The core grievance was that while a penalty of Rs.1,16,85,263/- had been imposed under section 270A for Assessment Year (AY) 2021–22, and that penalty was pending in appeal before the First Appellate Authority, the income tax department had nonetheless set off almost the entire penalty by unilaterally adjusting refunds of:

  • Rs.37,00,594/- for AY 2022–23, and
  • Rs.43,17,534/- for AY 2023–24

This resulted in total adjustment of Rs.80,18,128/- against the disputed penalty. The assessee contended that in terms of CBDT Instruction No. 1914 dated 21 March 1996, as subsequently modified by Office Memoranda dated 29 February 2016 and 31 July 2017, the department is ordinarily restricted to recover only 20% of the disputed demand when an appeal is pending.

According to the assessee, only 20% of the disputed penalty (Rs.23,37,053/-) could have been lawfully retained, and the balance portion of the adjusted amount (Rs.56,81,075/-) ought to have been refunded.

Chronology of Events

Assessment and Penalty Proceedings

  1. Assessment for AY 2021–22

    • An assessment order dated 23 December 2022 was passed under section 143(3) r.w.s 144B of the Income Tax Act 1961.
    • The effect of the assessment was reduction of the returned loss from Rs.7,37,54,036/- to Rs.37,48,863/-.
    • Importantly, the assessment order itself did not generate any tax demand.
  2. Penalty under section 270A

    • Thereafter, a penalty order dated 21 June 2023 was issued under section 270A, imposing a penalty of Rs.1,16,85,263/- for AY 2021–22.
    • The assessee filed an appeal against this penalty order before the First Appellate Authority on 7 November 2023.
    • Thus, as on the date when the refunds for subsequent years were adjusted, the penalty demand was disputed and was the subject matter of a pending first appeal.

Refunds for Subsequent Years and Their Adjustment

For AY 2022–23 and AY 2023–24, CPC processed the returns and determined refunds as under:

  • AY 2022–23: Refund determined at Rs.37,00,594/-
  • AY 2023–24: Refund determined at Rs.43,17,534/-

CPC proceeded to adjust these refunds aggregating Rs.80,18,128/- against the outstanding penalty of Rs.1,16,85,263/- relating to AY 2021–22.

This adjustment resulted in recovery of an amount far exceeding 20% of the disputed penalty, despite the fact that:

  • The penalty was already in appeal before the First Appellate Authority; and
  • There was no order from the Principal Commissioner of Income Tax (PCIT) or Commissioner of Income Tax (CIT) authorising any departure from the standard 20% recovery norm.

Representations by the Assessee

After noticing the adjustments, the assessee addressed multiple representations to the jurisdictional Assessing Officer seeking refund of the excess amount recovered.
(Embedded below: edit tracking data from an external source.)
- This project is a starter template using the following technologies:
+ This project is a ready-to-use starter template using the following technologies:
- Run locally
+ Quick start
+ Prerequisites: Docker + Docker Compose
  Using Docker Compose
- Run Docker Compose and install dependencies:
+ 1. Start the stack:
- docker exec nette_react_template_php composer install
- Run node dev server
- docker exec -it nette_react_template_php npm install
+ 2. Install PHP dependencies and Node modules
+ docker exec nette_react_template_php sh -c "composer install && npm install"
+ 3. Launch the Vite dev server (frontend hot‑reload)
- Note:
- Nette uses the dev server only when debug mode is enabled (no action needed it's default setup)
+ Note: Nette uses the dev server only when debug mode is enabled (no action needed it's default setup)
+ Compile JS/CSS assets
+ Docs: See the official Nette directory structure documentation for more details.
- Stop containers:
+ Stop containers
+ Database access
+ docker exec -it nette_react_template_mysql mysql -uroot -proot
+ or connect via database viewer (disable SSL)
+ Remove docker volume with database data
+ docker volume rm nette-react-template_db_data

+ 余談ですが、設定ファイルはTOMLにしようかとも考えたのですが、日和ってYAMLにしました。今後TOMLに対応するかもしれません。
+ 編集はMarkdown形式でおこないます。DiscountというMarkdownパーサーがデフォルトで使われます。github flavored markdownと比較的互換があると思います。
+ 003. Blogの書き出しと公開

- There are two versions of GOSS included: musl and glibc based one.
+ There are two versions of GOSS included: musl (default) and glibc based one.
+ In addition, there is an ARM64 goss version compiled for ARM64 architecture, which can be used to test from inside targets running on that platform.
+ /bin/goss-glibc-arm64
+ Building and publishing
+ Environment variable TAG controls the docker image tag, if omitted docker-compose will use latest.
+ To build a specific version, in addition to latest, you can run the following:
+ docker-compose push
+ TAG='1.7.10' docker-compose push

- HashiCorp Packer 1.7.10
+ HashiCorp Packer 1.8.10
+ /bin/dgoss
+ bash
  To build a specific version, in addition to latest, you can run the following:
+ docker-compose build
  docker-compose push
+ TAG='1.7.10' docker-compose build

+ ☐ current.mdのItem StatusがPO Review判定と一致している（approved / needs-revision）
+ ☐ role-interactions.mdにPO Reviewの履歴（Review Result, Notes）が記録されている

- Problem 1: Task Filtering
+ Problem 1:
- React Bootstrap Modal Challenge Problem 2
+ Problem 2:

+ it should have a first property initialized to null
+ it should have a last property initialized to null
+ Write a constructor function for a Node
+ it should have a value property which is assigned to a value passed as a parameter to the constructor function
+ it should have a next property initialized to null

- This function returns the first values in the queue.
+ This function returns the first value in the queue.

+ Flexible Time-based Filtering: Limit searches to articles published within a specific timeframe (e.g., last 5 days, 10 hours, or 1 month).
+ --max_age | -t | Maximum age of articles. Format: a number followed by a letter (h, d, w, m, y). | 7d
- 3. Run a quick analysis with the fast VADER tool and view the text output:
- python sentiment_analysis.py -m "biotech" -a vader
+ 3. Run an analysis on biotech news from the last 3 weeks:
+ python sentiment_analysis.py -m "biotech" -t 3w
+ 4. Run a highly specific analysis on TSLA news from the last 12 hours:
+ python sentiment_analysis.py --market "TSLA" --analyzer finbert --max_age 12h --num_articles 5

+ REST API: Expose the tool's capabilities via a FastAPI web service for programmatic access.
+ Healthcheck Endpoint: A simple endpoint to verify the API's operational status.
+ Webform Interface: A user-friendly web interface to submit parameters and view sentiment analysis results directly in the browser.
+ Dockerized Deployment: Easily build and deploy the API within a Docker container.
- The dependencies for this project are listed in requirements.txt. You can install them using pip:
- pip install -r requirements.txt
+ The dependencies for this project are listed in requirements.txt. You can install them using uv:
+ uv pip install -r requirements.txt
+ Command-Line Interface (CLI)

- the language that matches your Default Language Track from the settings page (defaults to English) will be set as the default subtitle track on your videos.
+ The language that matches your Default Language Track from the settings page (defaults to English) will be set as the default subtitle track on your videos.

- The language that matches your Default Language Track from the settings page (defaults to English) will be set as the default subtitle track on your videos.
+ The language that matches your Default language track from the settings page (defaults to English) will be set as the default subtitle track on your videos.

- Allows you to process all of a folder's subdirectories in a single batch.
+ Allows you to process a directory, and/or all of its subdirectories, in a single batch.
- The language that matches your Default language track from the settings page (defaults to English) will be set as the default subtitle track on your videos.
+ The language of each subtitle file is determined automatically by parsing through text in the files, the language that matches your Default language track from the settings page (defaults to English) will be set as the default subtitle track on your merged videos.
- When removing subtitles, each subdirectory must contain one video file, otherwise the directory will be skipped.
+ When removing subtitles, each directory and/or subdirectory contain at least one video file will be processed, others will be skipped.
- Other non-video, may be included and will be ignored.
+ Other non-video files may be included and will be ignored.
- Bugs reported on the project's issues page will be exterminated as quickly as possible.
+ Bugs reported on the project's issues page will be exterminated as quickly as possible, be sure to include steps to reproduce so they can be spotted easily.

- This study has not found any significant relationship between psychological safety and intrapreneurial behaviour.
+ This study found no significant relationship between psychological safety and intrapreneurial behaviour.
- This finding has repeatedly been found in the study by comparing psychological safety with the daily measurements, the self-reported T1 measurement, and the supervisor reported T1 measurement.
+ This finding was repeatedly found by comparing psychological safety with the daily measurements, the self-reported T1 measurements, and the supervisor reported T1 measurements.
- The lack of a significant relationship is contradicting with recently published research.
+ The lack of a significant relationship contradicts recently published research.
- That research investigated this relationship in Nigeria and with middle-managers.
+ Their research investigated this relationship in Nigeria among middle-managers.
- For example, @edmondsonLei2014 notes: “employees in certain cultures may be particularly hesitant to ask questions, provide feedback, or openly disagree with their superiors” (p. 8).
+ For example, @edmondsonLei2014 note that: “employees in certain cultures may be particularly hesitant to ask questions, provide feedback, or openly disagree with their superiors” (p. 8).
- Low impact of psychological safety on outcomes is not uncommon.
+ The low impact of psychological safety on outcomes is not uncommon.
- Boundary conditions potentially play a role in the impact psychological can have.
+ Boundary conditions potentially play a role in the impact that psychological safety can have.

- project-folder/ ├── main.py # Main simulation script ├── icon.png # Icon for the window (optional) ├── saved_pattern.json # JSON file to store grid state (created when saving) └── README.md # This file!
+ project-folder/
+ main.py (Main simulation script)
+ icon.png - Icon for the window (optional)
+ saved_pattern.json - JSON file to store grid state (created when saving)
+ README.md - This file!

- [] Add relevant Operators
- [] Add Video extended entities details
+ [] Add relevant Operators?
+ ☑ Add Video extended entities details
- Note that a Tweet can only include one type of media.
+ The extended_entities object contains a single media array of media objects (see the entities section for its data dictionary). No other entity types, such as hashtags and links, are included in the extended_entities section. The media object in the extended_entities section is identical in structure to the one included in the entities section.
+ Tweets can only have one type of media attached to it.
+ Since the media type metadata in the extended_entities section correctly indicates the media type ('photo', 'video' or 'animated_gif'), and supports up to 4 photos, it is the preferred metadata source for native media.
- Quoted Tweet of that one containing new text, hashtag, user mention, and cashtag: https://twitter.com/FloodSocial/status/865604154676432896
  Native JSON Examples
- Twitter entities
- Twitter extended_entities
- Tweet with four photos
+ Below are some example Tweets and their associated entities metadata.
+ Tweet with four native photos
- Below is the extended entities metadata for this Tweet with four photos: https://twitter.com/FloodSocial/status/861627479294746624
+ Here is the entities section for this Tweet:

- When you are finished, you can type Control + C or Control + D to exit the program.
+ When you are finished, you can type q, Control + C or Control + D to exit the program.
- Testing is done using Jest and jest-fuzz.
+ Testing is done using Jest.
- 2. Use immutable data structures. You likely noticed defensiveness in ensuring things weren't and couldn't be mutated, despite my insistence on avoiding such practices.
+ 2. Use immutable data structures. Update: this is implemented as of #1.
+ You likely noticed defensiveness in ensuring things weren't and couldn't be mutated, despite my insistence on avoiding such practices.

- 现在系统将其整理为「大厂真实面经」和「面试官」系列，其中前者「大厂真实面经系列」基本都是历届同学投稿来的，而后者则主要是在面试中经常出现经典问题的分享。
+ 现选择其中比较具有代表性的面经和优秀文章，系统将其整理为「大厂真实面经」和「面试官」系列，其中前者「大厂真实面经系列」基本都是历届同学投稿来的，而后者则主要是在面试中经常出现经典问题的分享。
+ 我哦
Specifically, letters were sent on:

  • 11 November 2024
  • 16 December 2024
  • 17 February 2025

In these letters, the assessee clearly pointed out that:

  • The penalty under section 270A was under appeal.
  • CBDT Instruction No. 1914 dated 21 March 1996 and the subsequent Office Memoranda issued on 29 February 2016 and 31 July 2017 restrict recovery to 20% of the disputed demand during pendency of first appeal.
  • Therefore, the department was required to confine recovery to 20% and refund the excess amount collected through refund adjustment.